The problem
An exact copy is required of the lines running from the one that contains "27th division 105th" to the end of the material, both ends included, with pictures omitted.

Data under study
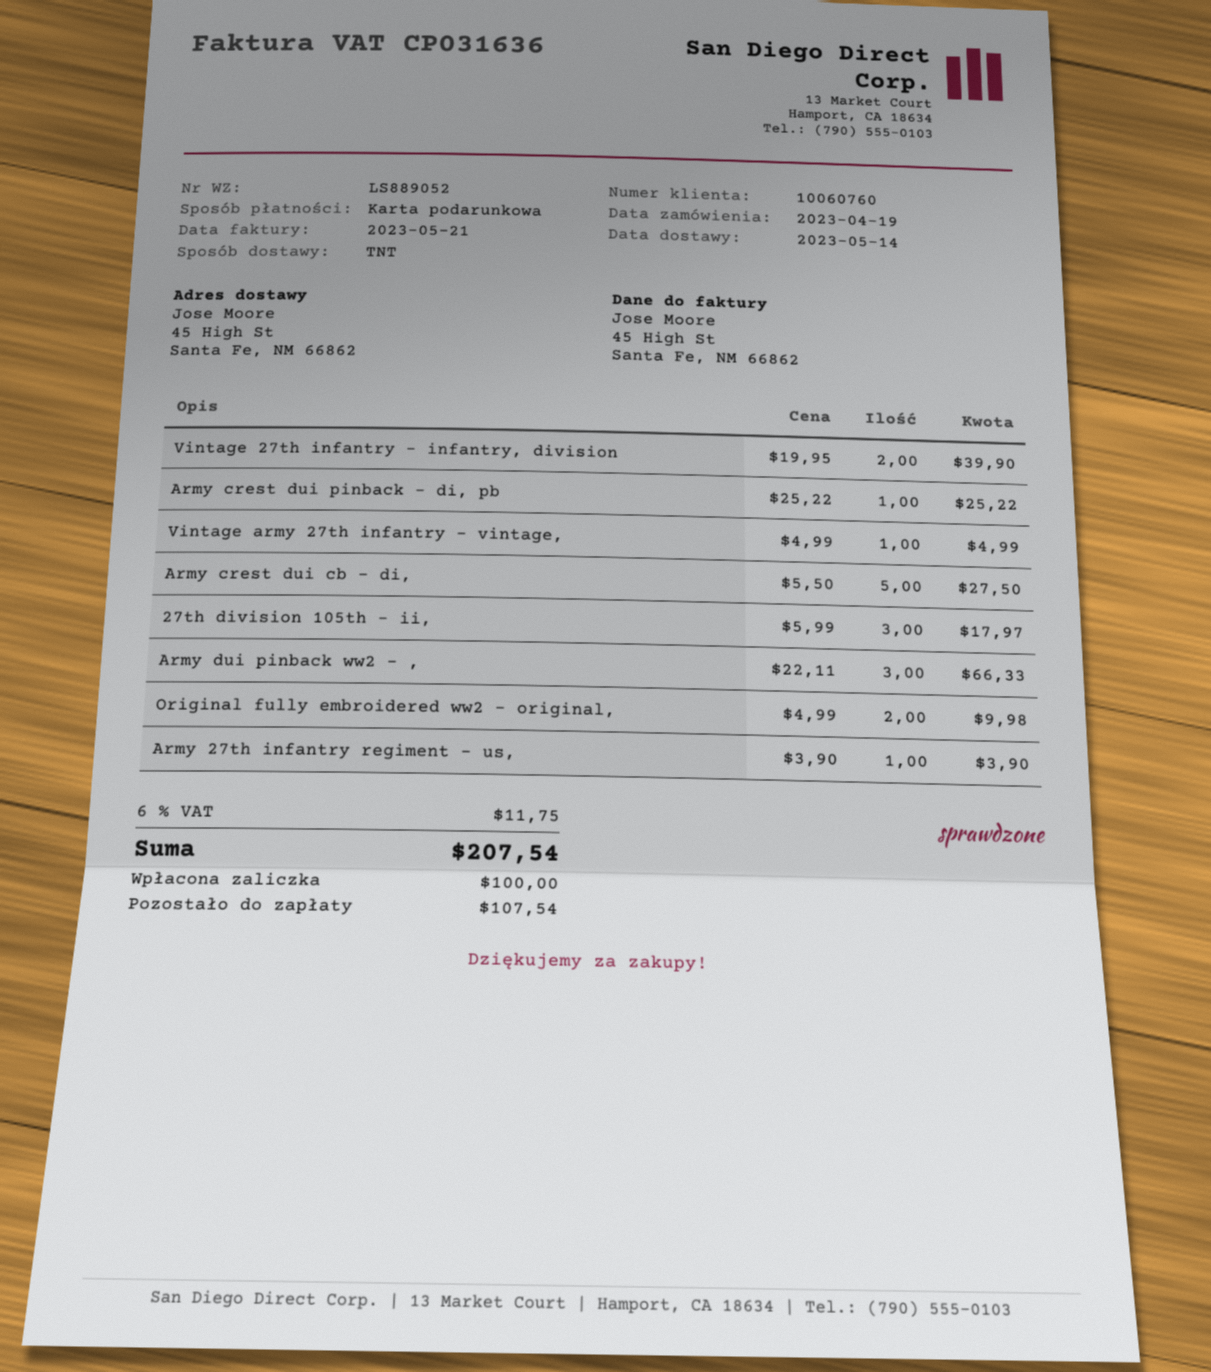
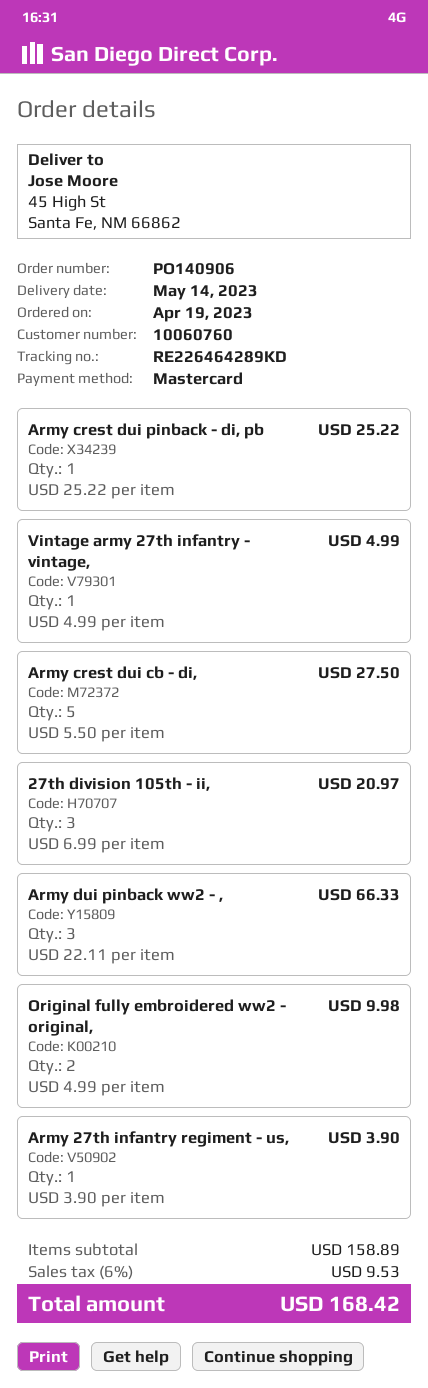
payment method: gift card -> Mastercard
Vintage 27th infantry - infantry, division: 2 x 19.95 = 39.90 -> none
27th division 105th - ii,: 3 x 5.99 = 17.97 -> 3 x 6.99 = 20.97
tax: 6% = 11.75 -> 6% = 9.53
total: 207.54 -> 168.42

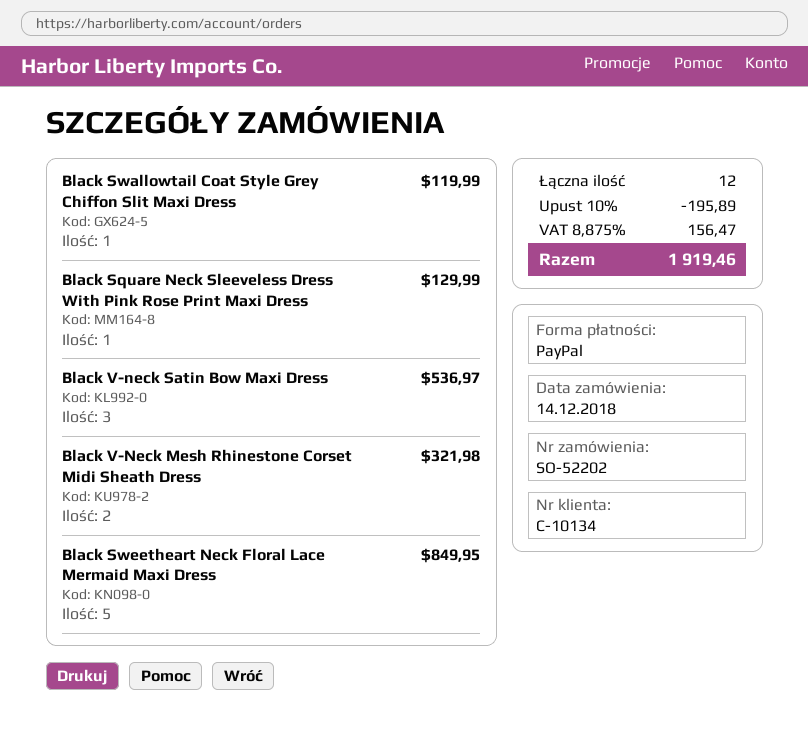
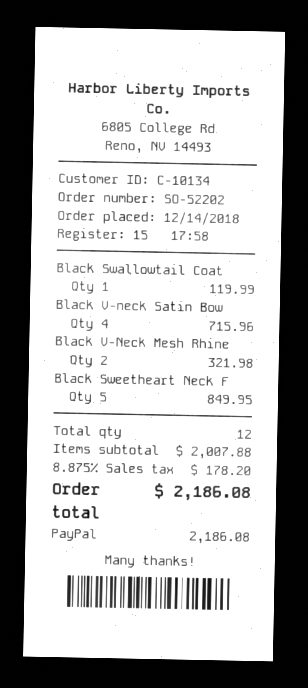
Black Square Neck Sleeveless Dress With Pink Rose Print Maxi Dress: 1 for 129.99 -> none
Black V-neck Satin Bow Maxi Dress: 3 for 536.97 -> 4 for 715.96
discount: 10% = 195.89 -> none
tax: 8.875% = 156.47 -> 8.875% = 178.20
total: 1919.46 -> 2186.08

Task result
27th division 105th - ii,: 3 x 5.99 = 17.97 -> 3 x 6.99 = 20.97
tax: 6% = 11.75 -> 6% = 9.53
total: 207.54 -> 168.42

Black Square Neck Sleeveless Dress With Pink Rose Print Maxi Dress: 1 for 129.99 -> none
Black V-neck Satin Bow Maxi Dress: 3 for 536.97 -> 4 for 715.96
discount: 10% = 195.89 -> none
tax: 8.875% = 156.47 -> 8.875% = 178.20
total: 1919.46 -> 2186.08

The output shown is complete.